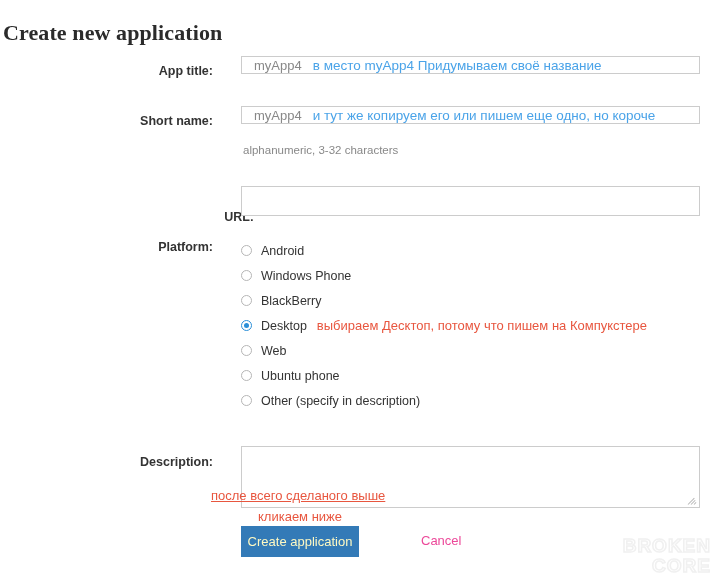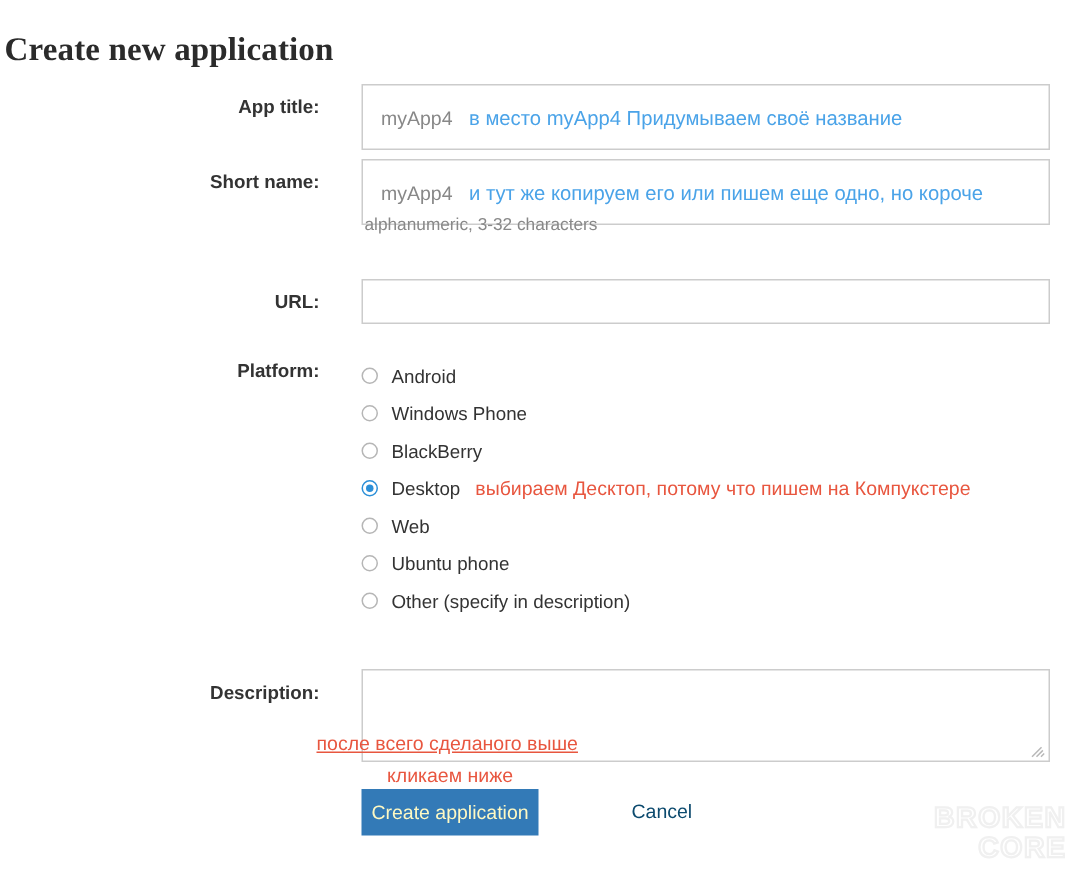--- a/index.html
+++ b/index.html
@@ -56,7 +56,7 @@
     position: absolute;
     left: 241px;
     width: 459px;
-    height: 44px;
+    height: 18px;
     box-sizing: border-box;
     border: 1px solid #cccccc;
     background: #ffffff;

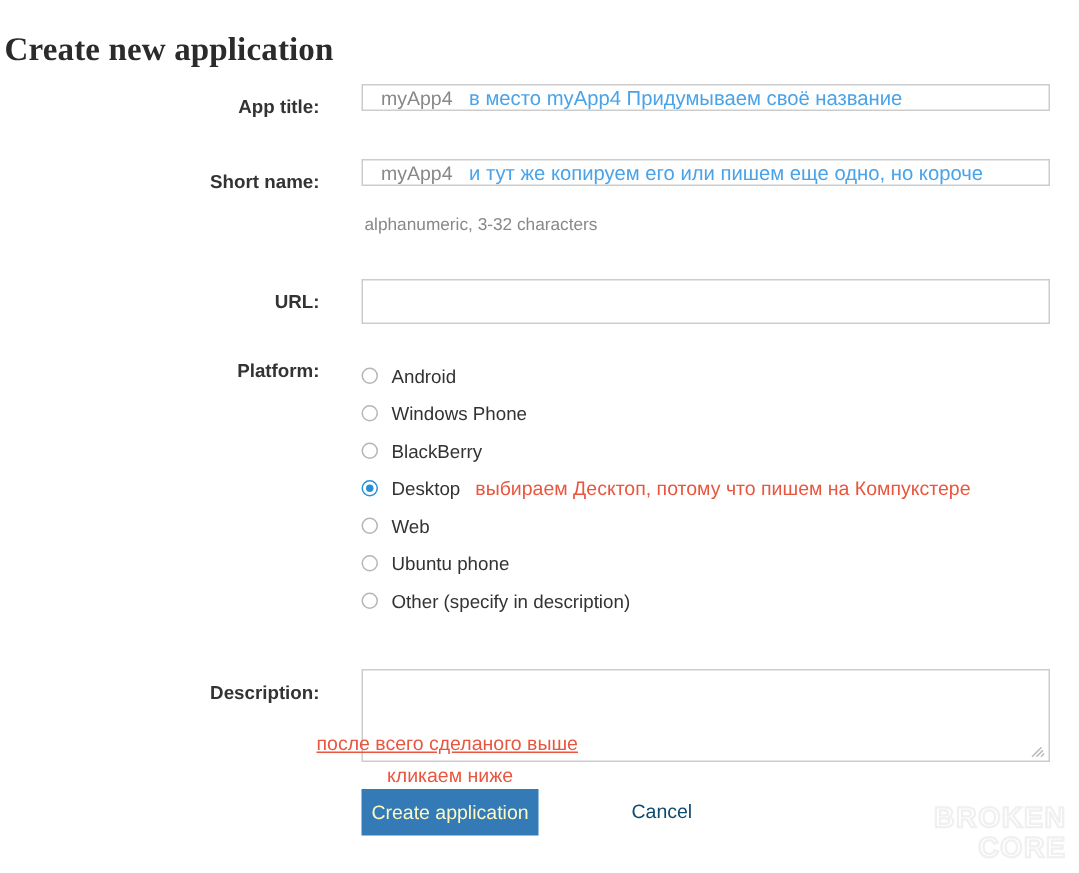--- a/index.html
+++ b/index.html
@@ -253,7 +253,7 @@
   <div class="hint-text" style="top:144px;">alphanumeric, 3-32 characters</div>
 
   <div class="form-row" style="top:186px;">
-    <div class="field-label" style="top:8px;">URL:</div>
+    <div class="field-label" style="top:24px;padding-left:41px;">URL:</div>
     <div class="input-empty"></div>
   </div>
 

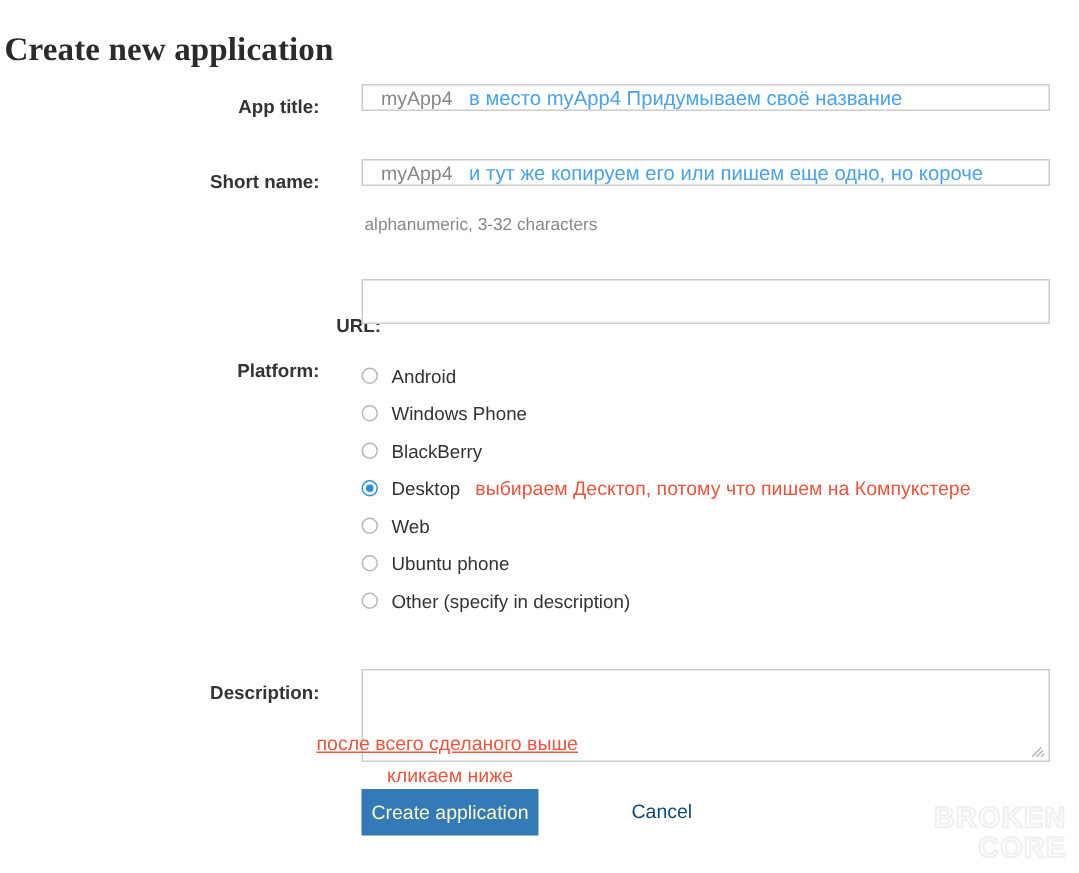--- a/index.html
+++ b/index.html
@@ -201,7 +201,7 @@
     left: 421px;
     top: 533px;
     font-size: 13px;
-    color: #0c4a6e;
+    color: #ec4899;
     text-decoration: none;
     cursor: pointer;
     white-space: nowrap;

.....

» **ABOUT THIS TASK**: All the lines that hold the word "style" must appear in the answer, copied from the records.

» **SOLUTION FOR THIS EXERCISE**:
   <div class="hint-text" style="top:144px;">alphanumeric, 3-32 characters</div>
   <div class="form-row" style="top:186px;">
-    <div class="field-label" style="top:8px;">URL:</div>
+    <div class="field-label" style="top:24px;padding-left:41px;">URL:</div>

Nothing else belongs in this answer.